### EXERCISE REQUIREMENTS:
Your answer must be an exact copy of the records below, with no pictures in it.

Structured diff data:
◇ ◇ ◇ ◇
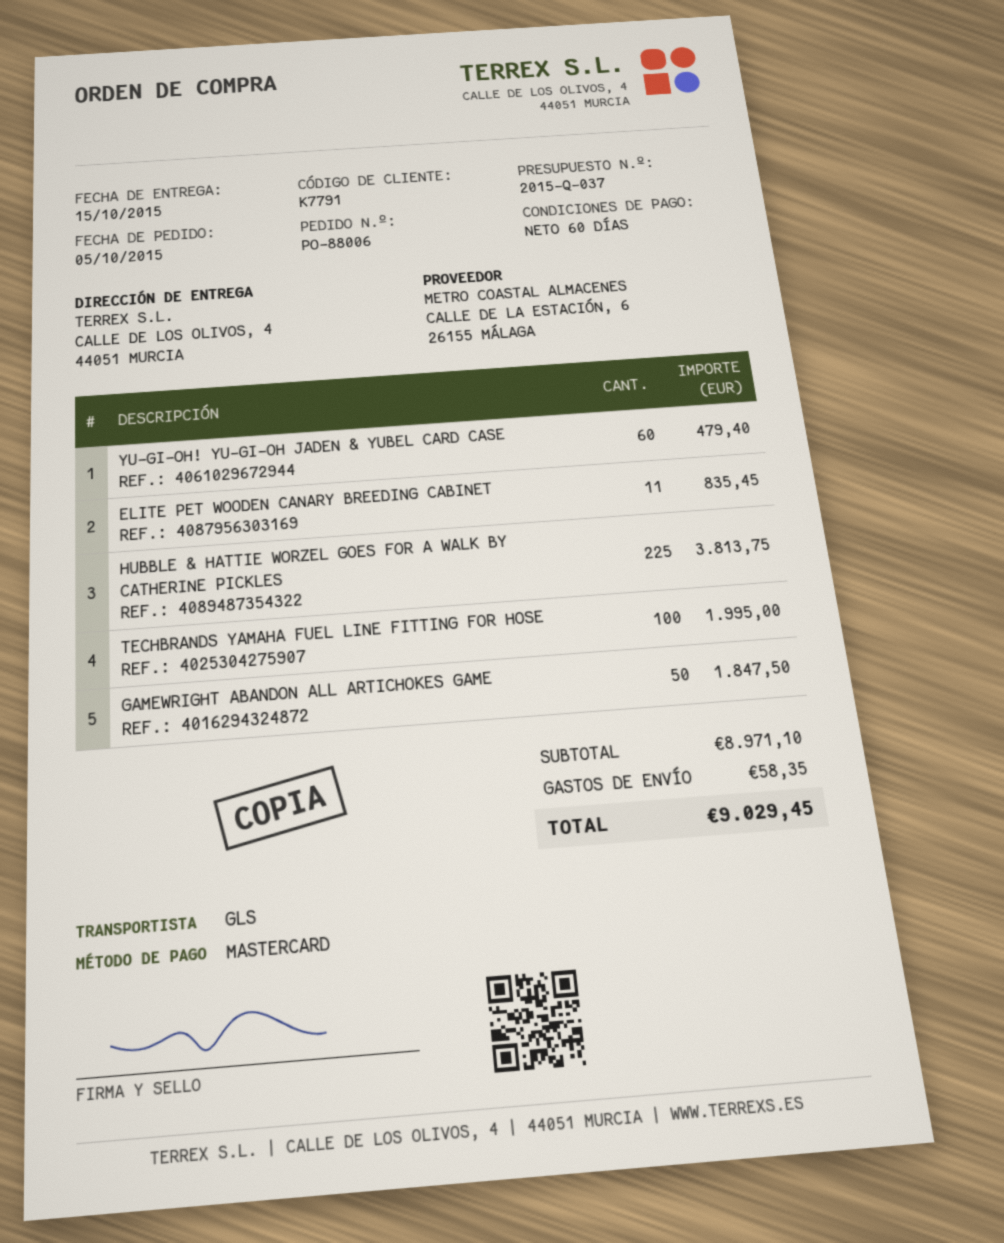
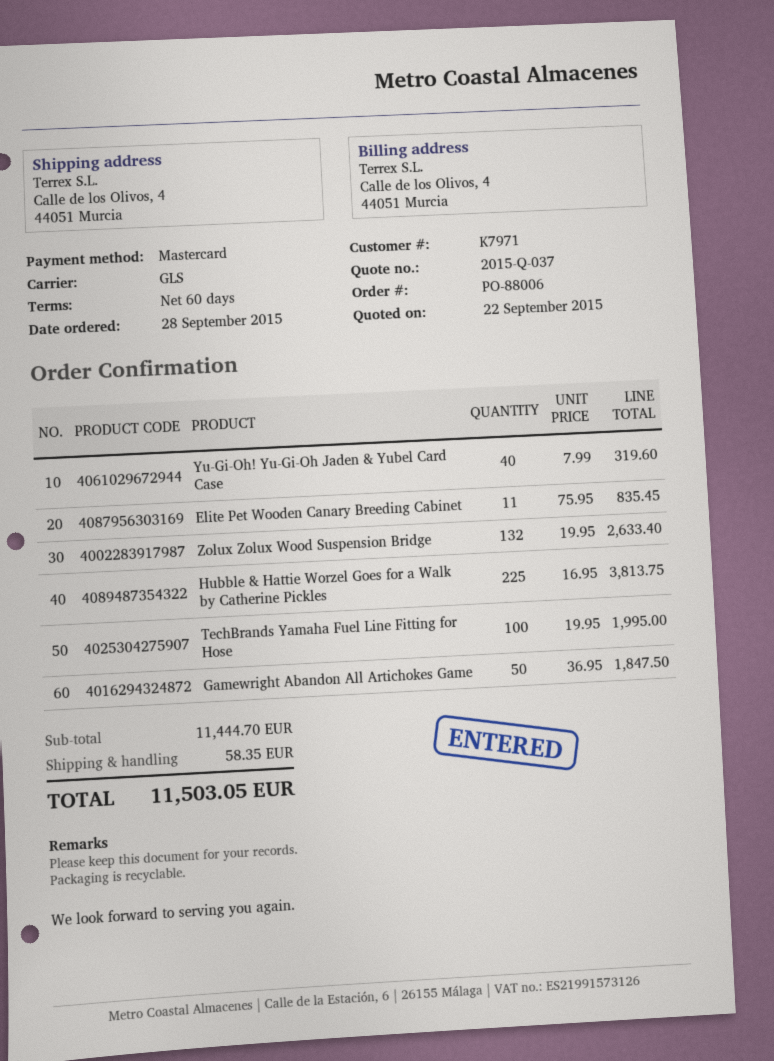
order date: 2015-10-05 -> 2015-09-28
customer number: K7791 -> K7971
YU-GI-OH! YU-GI-OH JADEN & YUBEL CARD CASE: 60 for 479.40 -> 40 for 319.60
Zolux Zolux Wood Suspension Bridge: none -> 132 for 2633.40
subtotal: 8971.10 -> 11444.70
total: 9029.45 -> 11503.05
◇ ◇ ◇ ◇
### COMPLETED TASK:
order date: 2015-10-05 -> 2015-09-28
customer number: K7791 -> K7971
YU-GI-OH! YU-GI-OH JADEN & YUBEL CARD CASE: 60 for 479.40 -> 40 for 319.60
Zolux Zolux Wood Suspension Bridge: none -> 132 for 2633.40
subtotal: 8971.10 -> 11444.70
total: 9029.45 -> 11503.05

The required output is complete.